The president of the Navy Wives, an organization composed of the wives of the enlisted men of the Navy, Marine Corps and Coast Guard, came to lunch with me to tell me of the organization. The group is growing, and I am sure it will accomplish great things as time goes on.

In the afternoon, I visited the "American Mariner," a liberty ship which has been here to aid in the Fourth War Loan Drive. This is a training ship and some 200 men are on board. We went over it and saw various shops and classrooms on board, where a man is taught the tools of his trade. The galley, of course, is far larger than on an ordinary ship because so many meals have to be served. While the ship is here, the men are nobly doing their share for the bond drive. They act as hosts to more than 6,000 visitors a day, help children up and down ladders and reunite people who get detached from their particular parties.

The quota set for the ship has been exceeded. I think it is safe to say that many people who visited it will have a better understanding of the amount of cargo that these ships can carry and the job which is done by the Merchant Marine. Four men were given their combat ribbons while we looked on.

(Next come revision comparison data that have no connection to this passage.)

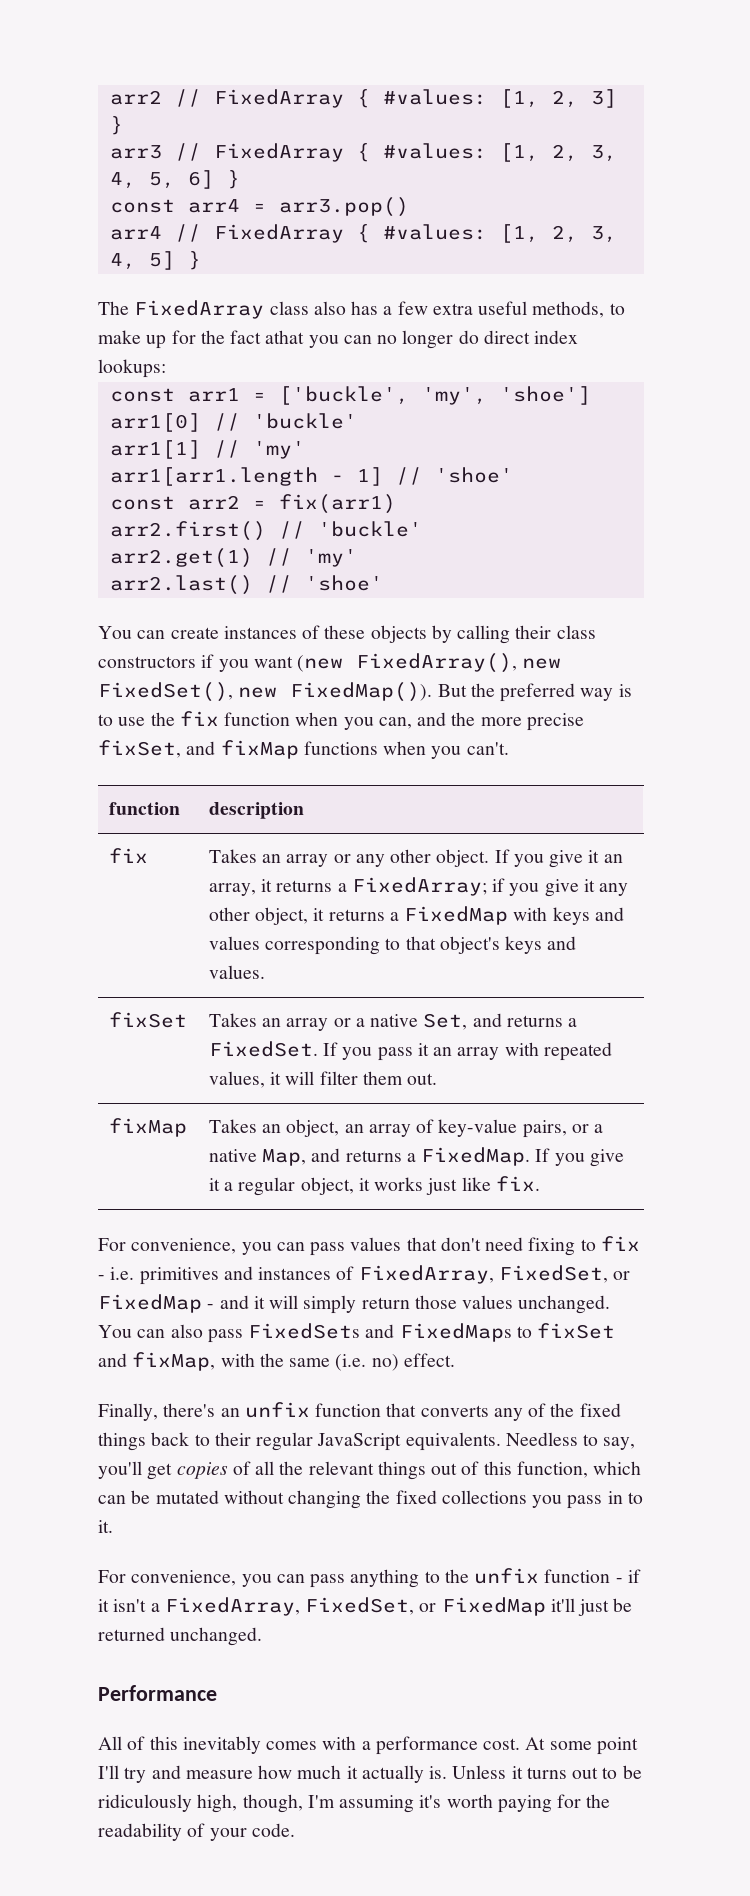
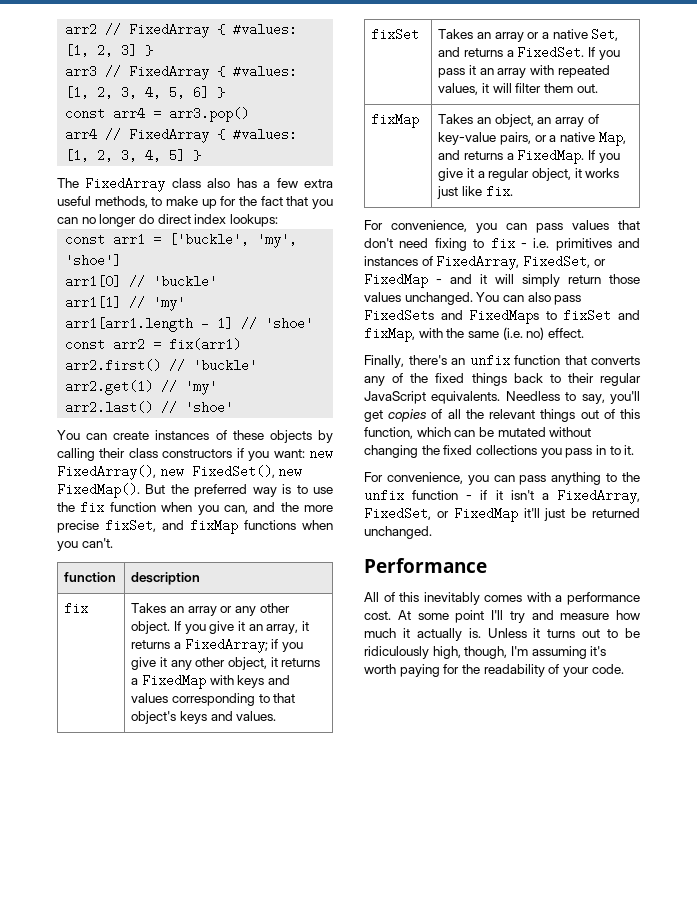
- The FixedArray class also has a few extra useful methods, to make up for the fact athat you can no longer do direct index lookups:
+ The FixedArray class also has a few extra useful methods, to make up for the fact that you can no longer do direct index lookups:
- You can create instances of these objects by calling their class constructors if you want (new FixedArray(), new FixedSet(), new FixedMap()).
+ You can create instances of these objects by calling their class constructors if you want: new FixedArray(), new FixedSet(), new FixedMap().

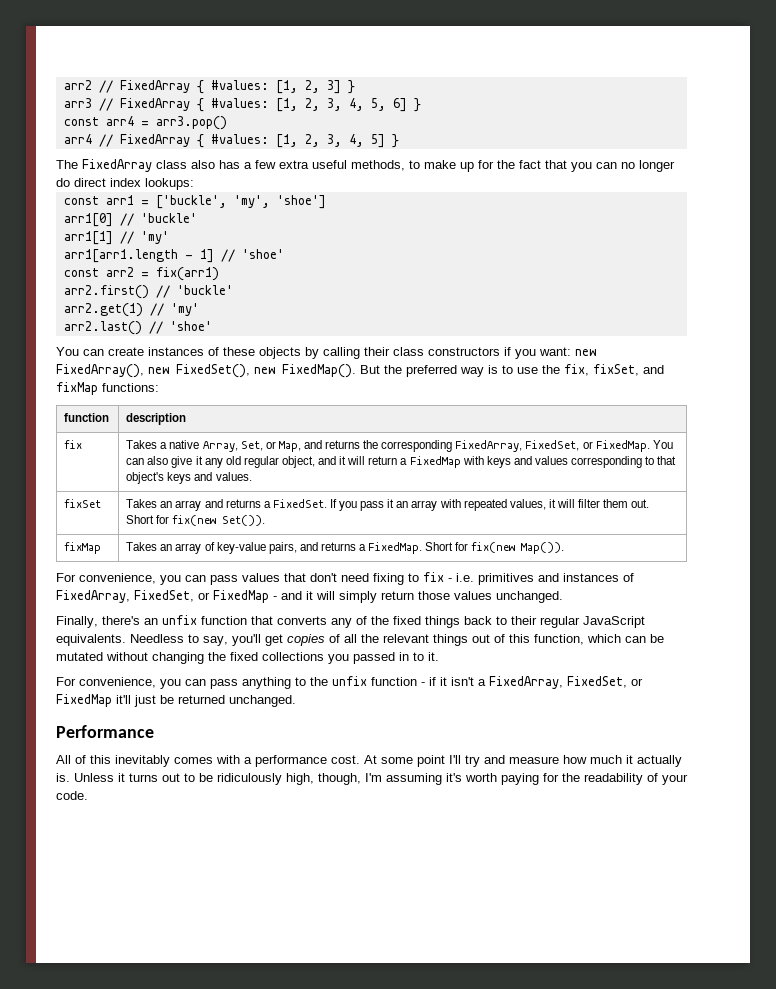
- But the preferred way is to use the fix function when you can, and the more precise fixSet, and fixMap functions when you can't.
+ But the preferred way is to use the fix, fixSet, and fixMap functions:
  function | description
- fix | Takes an array or any other object. If you give it an array, it returns a FixedArray; if you give it any other object, it returns a FixedMap with keys and values corresponding to that object's keys and values.
+ fix | Takes a native Array, Set, or Map, and returns the corresponding FixedArray, FixedSet, or FixedMap. You can also give it any old regular object, and it will return a FixedMap with keys and values corresponding to that object's keys and values.
- fixSet | Takes an array or a native Set, and returns a FixedSet. If you pass it an array with repeated values, it will filter them out.
+ fixSet | Takes an array and returns a FixedSet. If you pass it an array with repeated values, it will filter them out. Short for fix(new Set()).
- fixMap | Takes an object, an array of key-value pairs, or a native Map, and returns a FixedMap. If you give it a regular object, it works just like fix.
+ fixMap | Takes an array of key-value pairs, and returns a FixedMap. Short for fix(new Map()).
- You can also pass FixedSets and FixedMaps to fixSet and fixMap, with the same (i.e. no) effect.
- Needless to say, you'll get copies of all the relevant things out of this function, which can be mutated without changing the fixed collections you pass in to it.
+ Needless to say, you'll get copies of all the relevant things out of this function, which can be mutated without changing the fixed collections you passed in to it.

Saturday I did the rounds of the birthday balls, which were more numerous this year than ever before. I ended up at the Hotel Statler, and met many of the movie stars there. We listened to the President's broadcast. Then I cut the birthday cake and gave a piece to every star present. The only other place where I cut a birthday cake was at the Stage Door Canteen, which was so full of servicemen that I think they crowded out most of their hostesses. I only saw a few girls on the outskirts!

On Sunday we had lunch at the White House for all the movie stars and as usual, showed them around. I am always impressed by the historical sense which actors and actresses seem to have so much more strongly than people who do not project themselves into other people's lives as an everyday occurrence. My last activity in connection with the campaign for infantile paralysis was to attend the United Nations Benefit on Sunday evening, at which 40 nations were represented.

E. R.

(COPYRIGHT 1944 BY UNITED FEATURE SYNDICATE, INC.)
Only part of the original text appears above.